London Film Festival review #8
Richard Stanley made a couple of interesting cult films in the early ‘90s (Hardware and Dust Devil) then somehow managed to recruit Marlon Brando to star in what was to be his third film, The Island of Dr Moreau. Unfortunately, the casting of Brando meant that the budget ballooned and the money men who were keeping a close eye on Stanley became nervous at his lack of experience. They fired him and replaced him with John Frankenheimer, who battled with Brando to complete a film almost nobody liked. There’s a fascinating documentary about this entitled Lost Soul, which can be viewed on Youtube.
For a very long time, it appeared as if Stanley would never direct another feature, but here he is after a break of 27 years. The fact that he has chosen a story by H.P. Lovecraft as the basis for his new film makes it even more tantalising.

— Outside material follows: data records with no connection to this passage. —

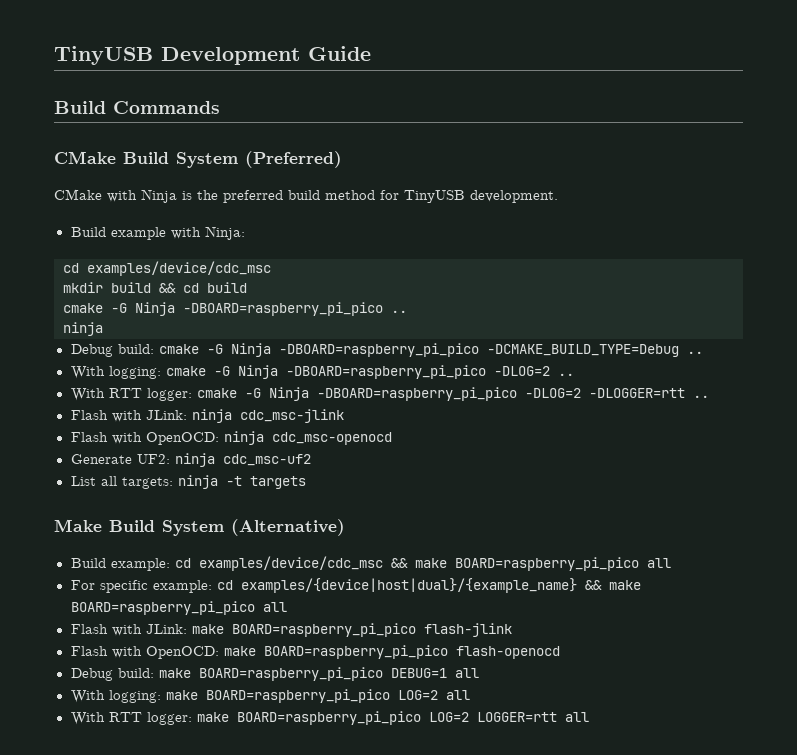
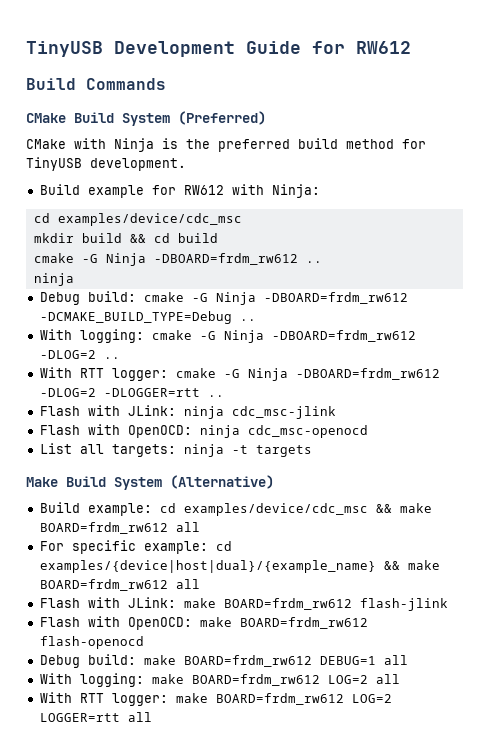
- TinyUSB Development Guide
+ TinyUSB Development Guide for RW612
- Build example with Ninja:
+ Build example for RW612 with Ninja:
- cmake -G Ninja -DBOARD=raspberry_pi_pico ..
+ cmake -G Ninja -DBOARD=frdm_rw612 ..
- Debug build: cmake -G Ninja -DBOARD=raspberry_pi_pico -DCMAKE_BUILD_TYPE=Debug ..
+ Debug build: cmake -G Ninja -DBOARD=frdm_rw612 -DCMAKE_BUILD_TYPE=Debug ..
- With logging: cmake -G Ninja -DBOARD=raspberry_pi_pico -DLOG=2 ..
+ With logging: cmake -G Ninja -DBOARD=frdm_rw612 -DLOG=2 ..
- With RTT logger: cmake -G Ninja -DBOARD=raspberry_pi_pico -DLOG=2 -DLOGGER=rtt ..
+ With RTT logger: cmake -G Ninja -DBOARD=frdm_rw612 -DLOG=2 -DLOGGER=rtt ..
- Generate UF2: ninja cdc_msc-uf2
- Build example: cd examples/device/cdc_msc && make BOARD=raspberry_pi_pico all
+ Build example: cd examples/device/cdc_msc && make BOARD=frdm_rw612 all
- For specific example: cd examples/{device|host|dual}/{example_name} && make BOARD=raspberry_pi_pico all
+ For specific example: cd examples/{device|host|dual}/{example_name} && make BOARD=frdm_rw612 all
- Flash with JLink: make BOARD=raspberry_pi_pico flash-jlink
+ Flash with JLink: make BOARD=frdm_rw612 flash-jlink
- Flash with OpenOCD: make BOARD=raspberry_pi_pico flash-openocd
+ Flash with OpenOCD: make BOARD=frdm_rw612 flash-openocd
- Debug build: make BOARD=raspberry_pi_pico DEBUG=1 all
+ Debug build: make BOARD=frdm_rw612 DEBUG=1 all
- With logging: make BOARD=raspberry_pi_pico LOG=2 all
+ With logging: make BOARD=frdm_rw612 LOG=2 all
- With RTT logger: make BOARD=raspberry_pi_pico LOG=2 LOGGER=rtt all
+ With RTT logger: make BOARD=frdm_rw612 LOG=2 LOGGER=rtt all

Color out of Space tells the story of Nathan Gardner (Nicolas Cage), a man who has fled life in the city, relocating his family in the middle of nowhere and trying to survive by farming. One day, a meteor lands close to his house, bringing with it a mysterious force which changes everything.
Unfortunately, Stanley’s film fails to work for a number of reasons. The family’s situation is already pretty weird before the meteor lands – instead of the more traditional farm animals, Gardner keeps alpacas, which he enjoys milking every morning, and he has a mad hippie living in a shed on his land. The alien force itself is too ill-defined to present an appropriate sense of threat, appearing variously as a shape-shifting Thing-type monster, a giant purple mantis, and a kind of disease that infects the plant life.

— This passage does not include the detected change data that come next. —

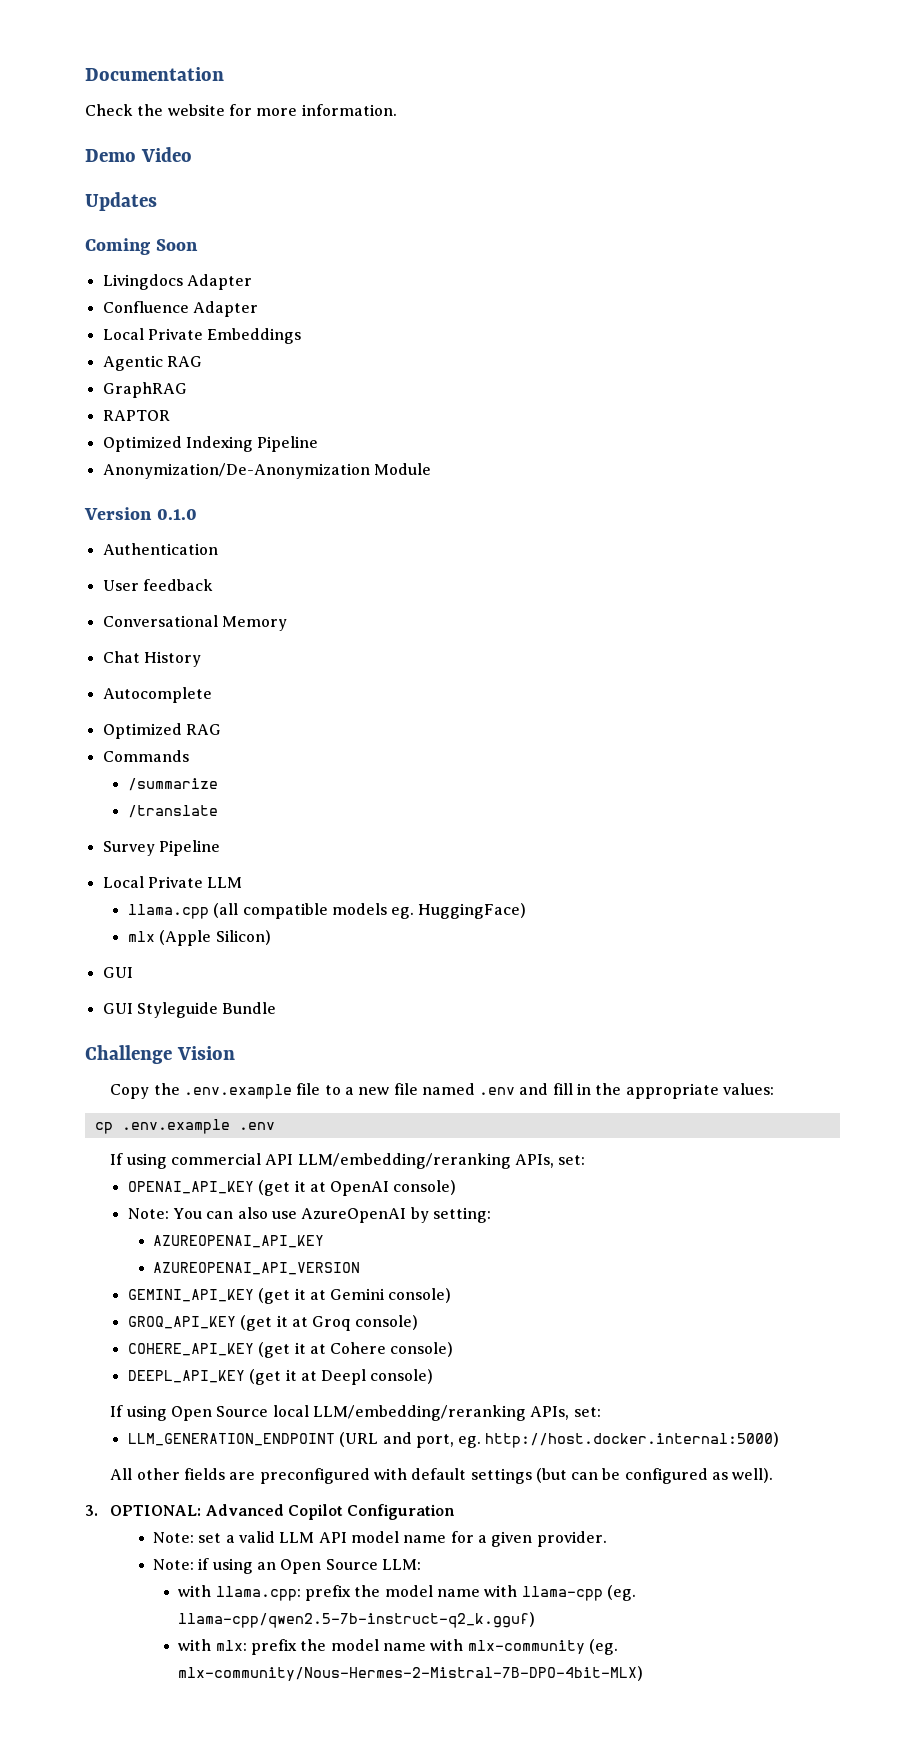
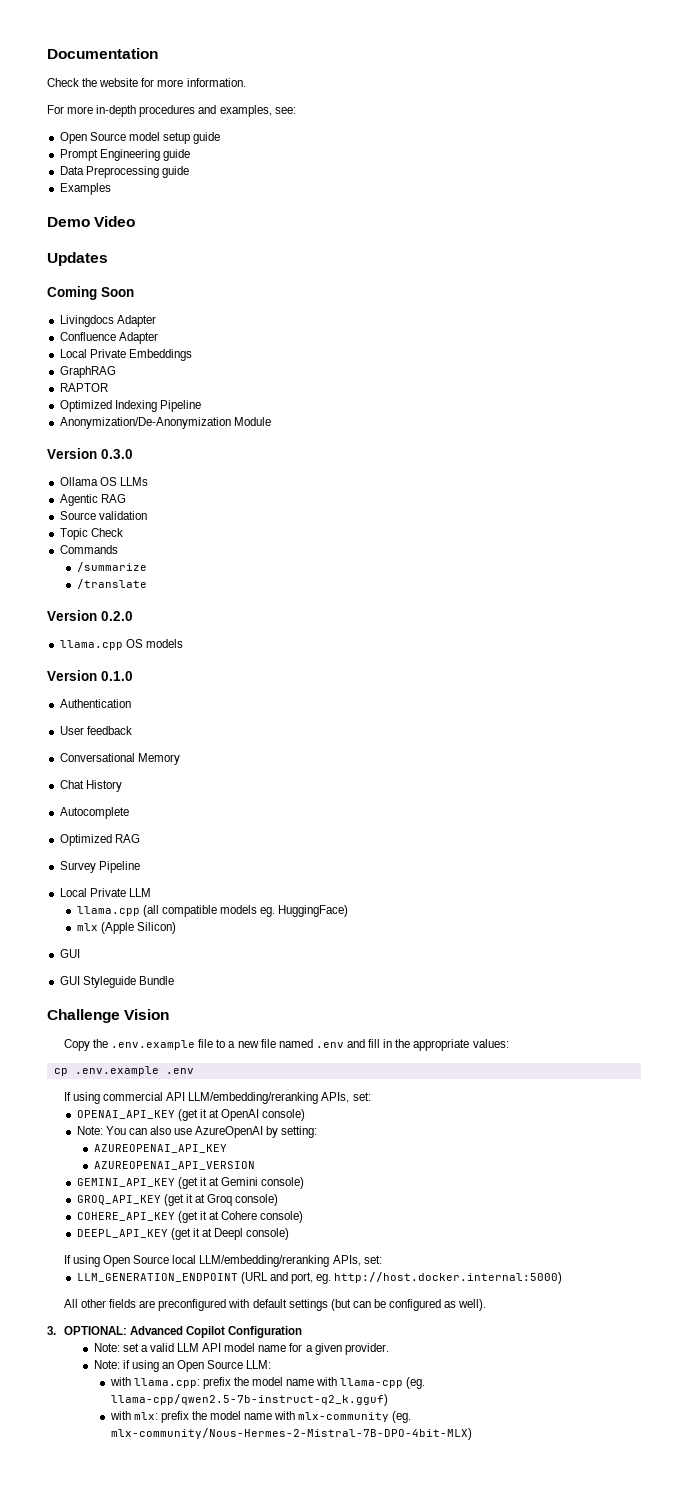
+ For more in-depth procedures and examples, see:
+ Open Source model setup guide
+ Prompt Engineering guide
+ Data Preprocessing guide
+ Examples
- Agentic RAG
+ Version 0.3.0
+ Ollama OS LLMs
+ Agentic RAG
+ Source validation
+ Topic Check
+ Commands
+ /summarize
+ /translate
+ Version 0.2.0
+ llama.cpp OS models
- Commands
- /summarize
- /translate

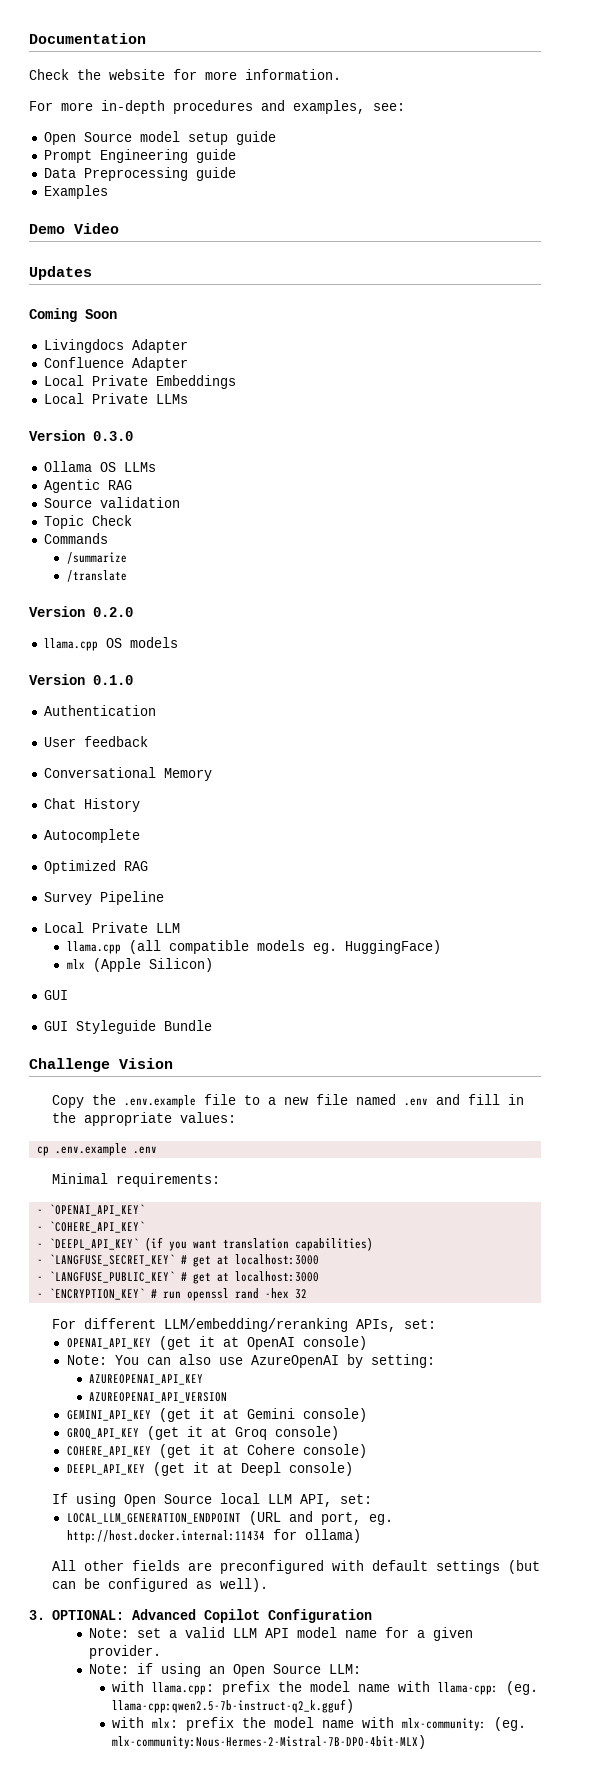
- GraphRAG
- RAPTOR
- Optimized Indexing Pipeline
- Anonymization/De-Anonymization Module
+ Local Private LLMs
- If using commercial API LLM/embedding/reranking APIs, set:
+ Minimal requirements:
+ - `OPENAI_API_KEY`
+ - `COHERE_API_KEY`
+ - `DEEPL_API_KEY` (if you want translation capabilities)
+ - `LANGFUSE_SECRET_KEY` # get at localhost:3000
+ - `LANGFUSE_PUBLIC_KEY` # get at localhost:3000
+ - `ENCRYPTION_KEY` # run openssl rand -hex 32
+ For different LLM/embedding/reranking APIs, set:
- If using Open Source local LLM/embedding/reranking APIs, set:
- LLM_GENERATION_ENDPOINT (URL and port, eg. http://host.docker.internal:5000)
+ If using Open Source local LLM API, set:
+ LOCAL_LLM_GENERATION_ENDPOINT (URL and port, eg. http://host.docker.internal:11434 for ollama)
- with llama.cpp: prefix the model name with llama-cpp (eg. llama-cpp/qwen2.5-7b-instruct-q2_k.gguf)
+ with llama.cpp: prefix the model name with llama-cpp: (eg. llama-cpp:qwen2.5-7b-instruct-q2_k.gguf)
- with mlx: prefix the model name with mlx-community (eg. mlx-community/Nous-Hermes-2-Mistral-7B-DPO-4bit-MLX)
+ with mlx: prefix the model name with mlx-community: (eg. mlx-community:Nous-Hermes-2-Mistral-7B-DPO-4bit-MLX)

Some of the dialogue is frankly terrible, and the family’s reactions to the mayhem that ensues often feel ludicrous, prompting frequent unintended laughs from the preview audience at the National Film Theatre. Cage does not help matters by giving a performance that is way over the top even for him.
Color out of Space is not badly made, but it is fatally misconceived and seems destined for a future as the kind of cult bad movie fans love to snigger at.